ORGL 600: Foundations of Leadership

Leadership-Human Resources.jpeg
 

STATED OBJECTIVE:

The purpose of this course is to develop the internal skills of the student as a leader, and these inevitably mean spiritual, emotional, and intellectual aspects of what it means to be an individual working with other persons toward some common purpose. The expert leadership practitioner would, therefore, be aware of their motivations and the motivations of others would understand the need for collaboration in working with others and would be motivated to create dialogic organizations where all perspectives can be integrated.

 

IMPACT QUOTES:

Any situation in which ‘A’ objectively exploits ‘B’ or hinders his and her pursuit of self-affirmation as a responsible person is one of oppression” -- Paulo Freire, from Pedagogy of the Oppressed.

 

"The sum of our experience in mathematics and physics, in experiment and theory, we can make the tentative suggestion that the universe is a computer, with our thoughts and actions acting as the programs whose instructions create what our brains (our poorly understood brains, remember) interpret as reality. Is this as delusional as Newton’s insistence on the ‘clockwork heavens’ – an interpretation based on the technology of his time? Perhaps. After all, we are simple creatures, easily fooled by our senses, our inner logic and our desire to bring simplicity to our interactions with the world. These difficult topics expose our weaknesses and leave us open to failure. Making sense of them is hard. The beauty of human beings, though, is that we are fierce and indefatigable. We have shown ourselves determined to grapple with the universe around us until it surrenders its secrets to our inquiries. That is why we go to the edge of uncertainty: to quest, and question, and fight with ourselves and others until we have an answer. Then, aware that we have brushed against other questions and surprises, we stow our new discoveries safely, and dive back into the dark waters to wrestle more things into the light. We have been doing it for centuries, and we can only hope we will be doing it for centuries to come. This is, after all, the best thing humans have ever done. This is how those mysterious and powerful brains compel us to behave: they endow us with the curiosity, the bravery and the tenacity to hunt out the truth as best we can. It’s not an easy way to live. By the end of this journey to the frontiers of human certainty and beyond, your brain will feel battered and bruised. But it will also cry out for more. Adventuring is addictive. You have been warned" -- Michael Brooks, from At the Edge of Uncertainty: 11 Discoveries Taking Science by Surprise.

 

Competencies Gained:

The most important skills that students in this class will develop are primarily internal ones, i.e., perception, insight into causes of problems among individuals within group contexts, and understanding into the dynamics necessary for long-term solutions to problems.

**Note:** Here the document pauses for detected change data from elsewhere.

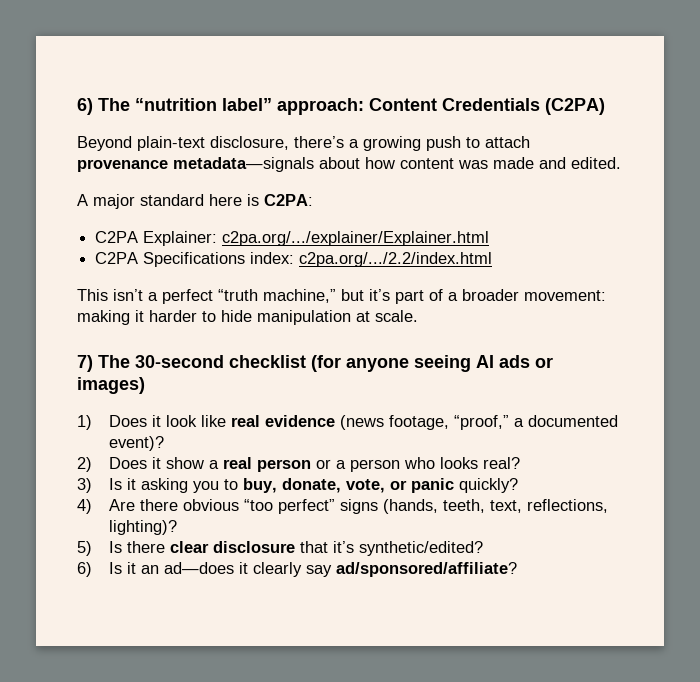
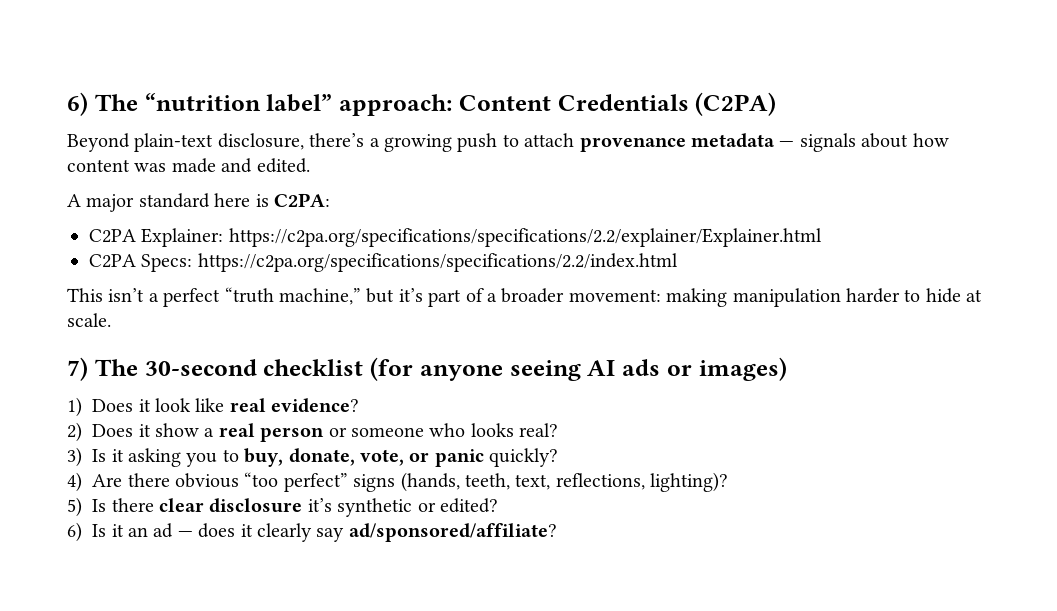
- Beyond plain-text disclosure, there’s a growing push to attach provenance metadata—signals about how content was made and edited.
+ Beyond plain-text disclosure, there’s a growing push to attach provenance metadata — signals about how content was made and edited.
- C2PA Explainer: c2pa.org/.../explainer/Explainer.html
- C2PA Specifications index: c2pa.org/.../2.2/index.html
+ C2PA Explainer: https://c2pa.org/specifications/specifications/2.2/explainer/Explainer.html
+ C2PA Specs: https://c2pa.org/specifications/specifications/2.2/index.html
- This isn’t a perfect “truth machine,” but it’s part of a broader movement: making it harder to hide manipulation at scale.
+ This isn’t a perfect “truth machine,” but it’s part of a broader movement: making manipulation harder to hide at scale.
- 1) Does it look like real evidence (news footage, “proof,” a documented event)?
+ 1) Does it look like real evidence?
- 2) Does it show a real person or a person who looks real?
+ 2) Does it show a real person or someone who looks real?
- 5) Is there clear disclosure that it’s synthetic/edited?
+ 5) Is there clear disclosure it’s synthetic or edited?
- 6) Is it an ad—does it clearly say ad/sponsored/affiliate?
+ 6) Is it an ad — does it clearly say ad/sponsored/affiliate?

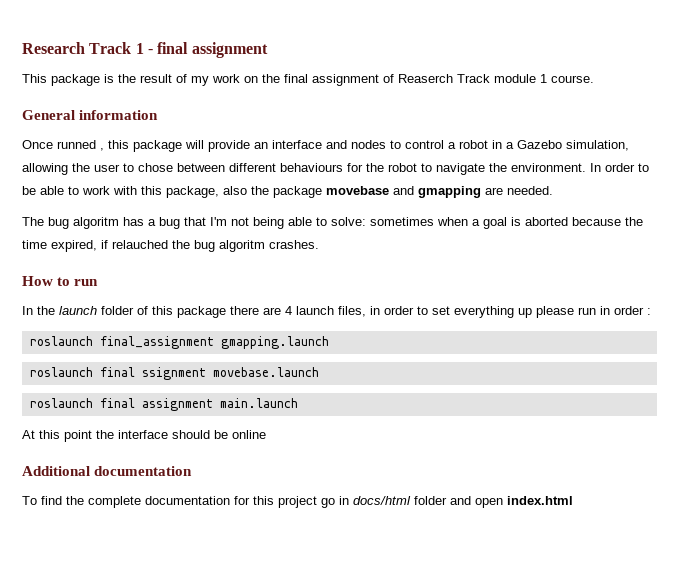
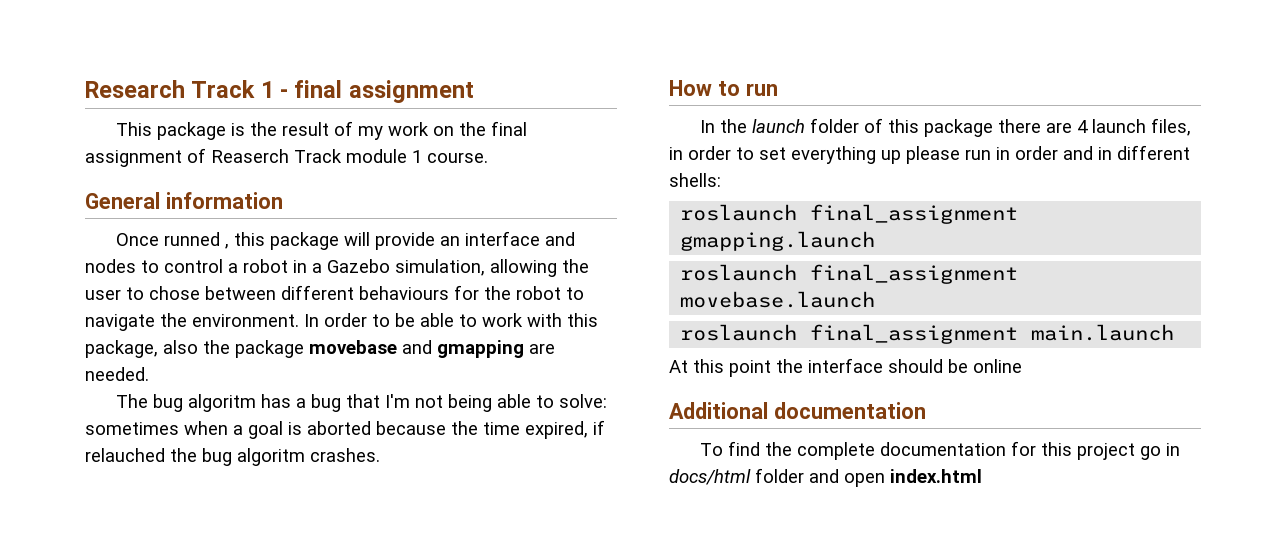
- In the launch folder of this package there are 4 launch files, in order to set everything up please run in order :
+ In the launch folder of this package there are 4 launch files, in order to set everything up please run in order and in different shells:
- roslaunch final ssignment movebase.launch
+ roslaunch final_assignment movebase.launch
- roslaunch final assignment main.launch
+ roslaunch final_assignment main.launch

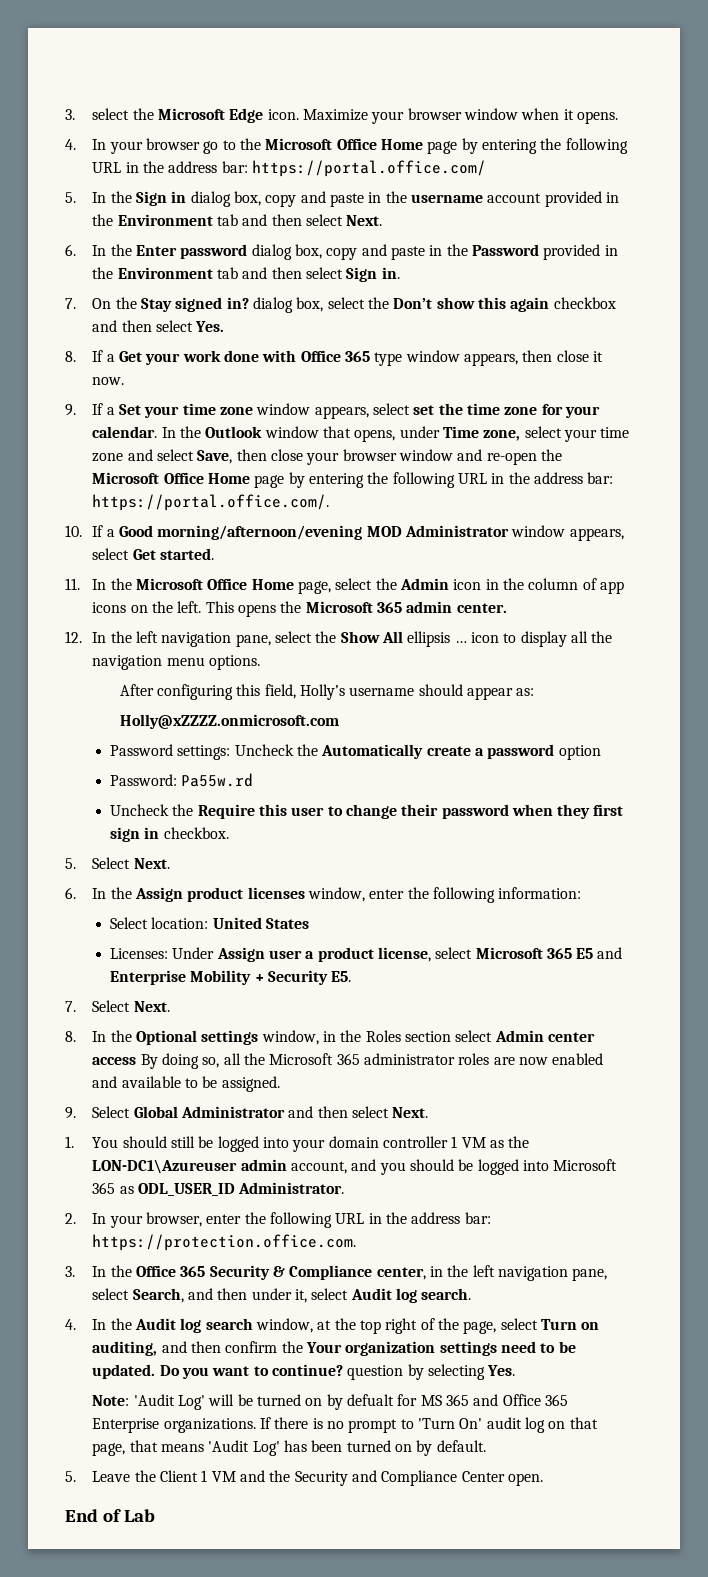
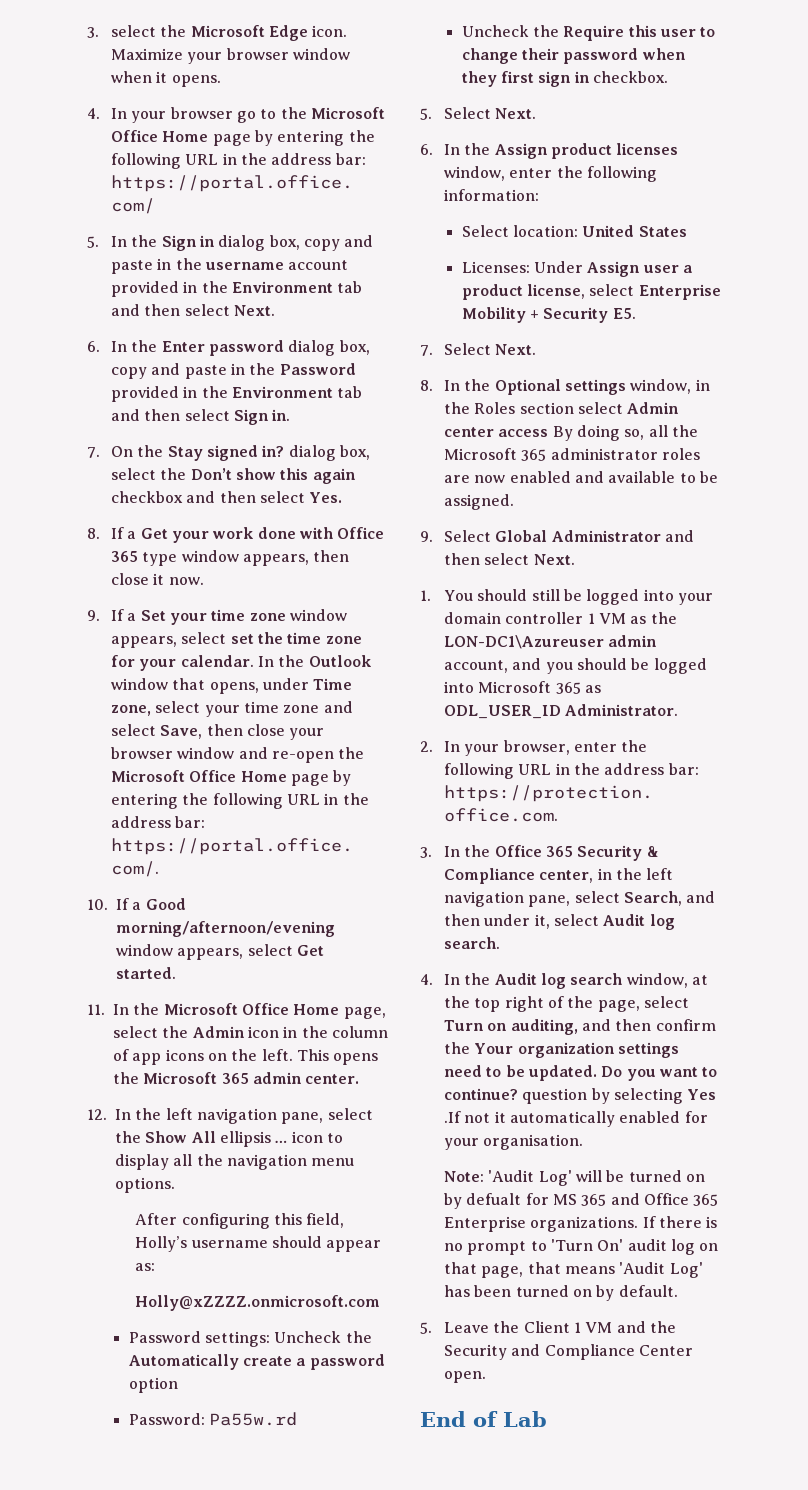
- 10. If a Good morning/afternoon/evening MOD Administrator window appears, select Get started.
+ 10. If a Good morning/afternoon/evening window appears, select Get started.
- Licenses: Under Assign user a product license, select Microsoft 365 E5 and Enterprise Mobility + Security E5.
+ Licenses: Under Assign user a product license, select Enterprise Mobility + Security E5.
- Do you want to continue? question by selecting Yes.
+ Do you want to continue? question by selecting Yes .If not it automatically enabled for your organisation.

After participation in this course, students should have a greater ability for self-reflection, a more integrated philosophy of leadership, and a deeper understanding of how they and others in organizational contexts create meaning. Implied in the above \competencies is a more in-depth awareness of barriers to their attainment: dysfunctional thinking, rigidity in leadership approaches, and segmentalism in organizational decision-making and behavior.

These questions (both in content and order) approximate the approach of Ignatius of Loyola (the founder of the Society of Jesus—i.e., the Jesuits—and of the Jesuit educational tradition of which Gonzaga University is a part) to personal and spiritual transformation in his outline for the Spiritual Exercises. Each question builds upon the answers to the previous one to lead toward the transformation of the person, the key to being a fully actualized human, whether the particular focus is spiritual, emotional, or intellectual.

 

Course Instructor:

Timothy Keator, Ph.D.

 

Reference Materials:

Angelou, M. (1994). Wouldn’t take nothing for my journey now. New York: Bantam.
Freire, P. (2000). Pedagogy of the oppressed. New York: Continuum.
Kouzes, J. M. & Posner, B. Z. (2012). The leadership challenge (5th ed.). San Francisco: Jossey-Bass
Northouse, P.G. (2015) Leadership: Theory and Practice (7th Edition). Thousand Oaks, CA: Sage
Wheatley, M. J. (2006). Leadership and the new science: discovering order in a chaotic world (3rd ed.). New York: Barrett-Koehler.